The Ghost Of A Future Dead – titre hommage à Thomas Lindberg décédé à 52 ans d’un putain de crabe – est sans doute le dernier album d’At The Gates. Cela dit la question qui nous intéresse aujourd’hui est de savoir sir The Ghost Of A Future Dead est à la hauteur de la légende qui entoure le groupe?

At The Gates - The Ghost Of A Future Dead

J’aurais pu prendre le parti de vous dire que c’est du pur génie et jouer sur le fait que c’est le dernier enregistrement de Lindberg. Ajoutant à cela la ritournelle sur le retour d’Anders Björler – reformant ainsi le line-up classique d’At The Gates pour cet ultime opus.
Je vais la jouer terre à terre, The Ghost Of A Future Dead est un bon album, pas le disque incroyable que certains vont sans doute vous vendre.

Mais tout d’abord, rendons à César ce qui lui appartient: Lindberg est impeccable du début à la fin. Jamais on ne soupçonne à quel point cet enregistrement a été pénible pour lui tant il est « lui-même ». Il faut dire qu’il est bien aidé par des compos qui aident à mettre en valeur son chant et son débit. A ce stade vous l’aurez compris, At The Gates fait du At The Gates, pas de surprise. C’est du pur Death mélodique « made in Göteborg ». The Ghost Of A Future Dead aurait pu sortir dans les années 1990, on y aurait vu que du feu. Seule la prod de Jens Bogren trahit une sortie au 21ème siècle.

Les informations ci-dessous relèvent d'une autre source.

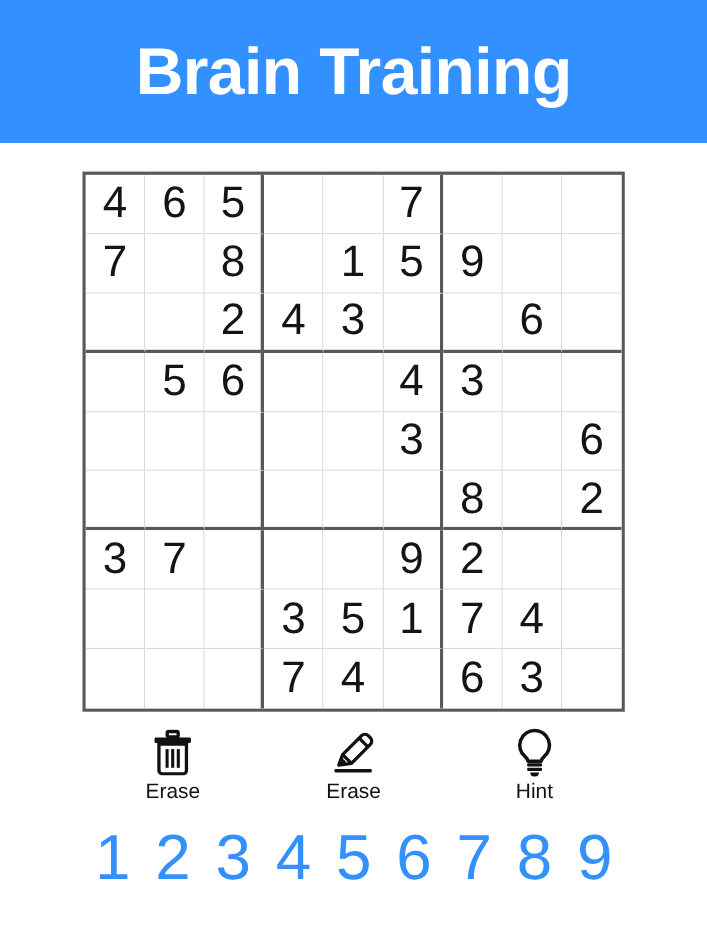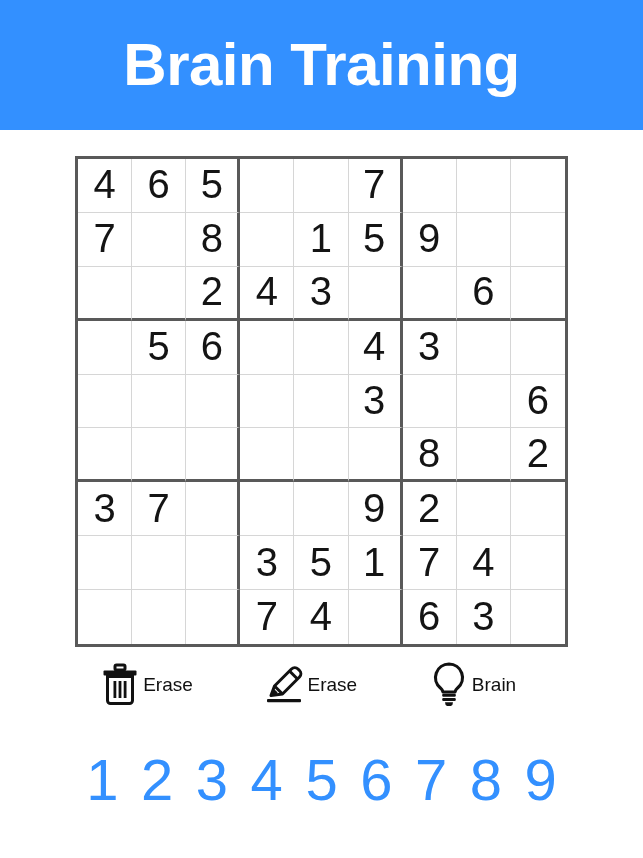--- a/index.html
+++ b/index.html
@@ -95,21 +95,21 @@
     top: 660px;
     width: 493px;
     height: 78px;
     display: flex;
     align-items: flex-start;
     justify-content: space-around;
   }
   .tool {
     width: 120px;
     display: flex;
-    flex-direction: row;
+    flex-direction: column;
     align-items: center;
     justify-content: flex-start;
     cursor: pointer;
   }
   .tool-icon {
     width: 46px;
     height: 48px;
     display: flex;
     align-items: center;
     justify-content: center;
@@ -433,21 +433,21 @@
       </div>
       <div class="tool">
         <span class="tool-icon">
           <svg width="40" height="44" viewBox="0 0 40 44">
             <path d="M20 2 a13.5 13.5 0 0 0 -8.6 23.9 c1.6 1.4 2.3 2.7 2.6 4.1 h12 c0.3 -1.4 1 -2.7 2.6 -4.1 A13.5 13.5 0 0 0 20 2 z" fill="none" stroke="#111" stroke-width="3.2" stroke-linejoin="round"></path>
             <rect x="13.2" y="31.8" width="13.6" height="3" rx="1.2" fill="#111"></rect>
             <rect x="13.2" y="36" width="13.6" height="3" rx="1.2" fill="#111"></rect>
             <path d="M16 40.3 h8 a4 4 0 0 1 -8 0 z" fill="#111"></path>
           </svg>
         </span>
-        <span class="tool-label">Brain</span>
+        <span class="tool-label">Hint</span>
       </div>
     </div>
 
   <div class="numpad" id="numpad">
       <div class="num">1</div>
       <div class="num">2</div>
       <div class="num">3</div>
       <div class="num">4</div>
       <div class="num">5</div>
       <div class="num">6</div>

Les autres membres du groupe ne sont pas en reste, même Adrian Erlandsson sur lequel j’aime pourtant beaucoup me défouler. Ce dernier offre une prestation intéressante avec quelques petits coups de cymbales bien sentis. Notamment ce petit « TING » jubilatoire sur The Unfathomable. Les frères Björlers et Martin Larsson sont également plutôt inspirés avec des riffs très efficaces. Quand je vous dis qu’on est proche des années 1990…

Tout semble donc être réunis pour faire de The Ghost Of A Future Dead un classique. Hélas, si on met de côté quelques moments de grâce, on reste sur notre faim. Un peu comme sur To Drink From The Night Itself, on a souvent ce sentiment que certaines idées n’ont pas été poussées au bout. Il y a tout ce qu’on aime, tout ce qu’on attend du groupe mais la mayonnaise ne prend jamais vraiment. On attend plus, on veut plus. Pas une révolution, juste cette petite étincelle qui fait la différence entre un bon titre et un classique.

The Nightmare Of Being a prouvé qu’At The Gates était encore capable de grandes choses, d’avoir cette étincelle. Donc avoir un The Ghost Of A Future Dead « juste bon » rend la chose d’autant plus frustrante. Il restera comme le chapitre final du groupe avec Lindberg. Donc juste pour cette seule et unique raison: écoutez-le.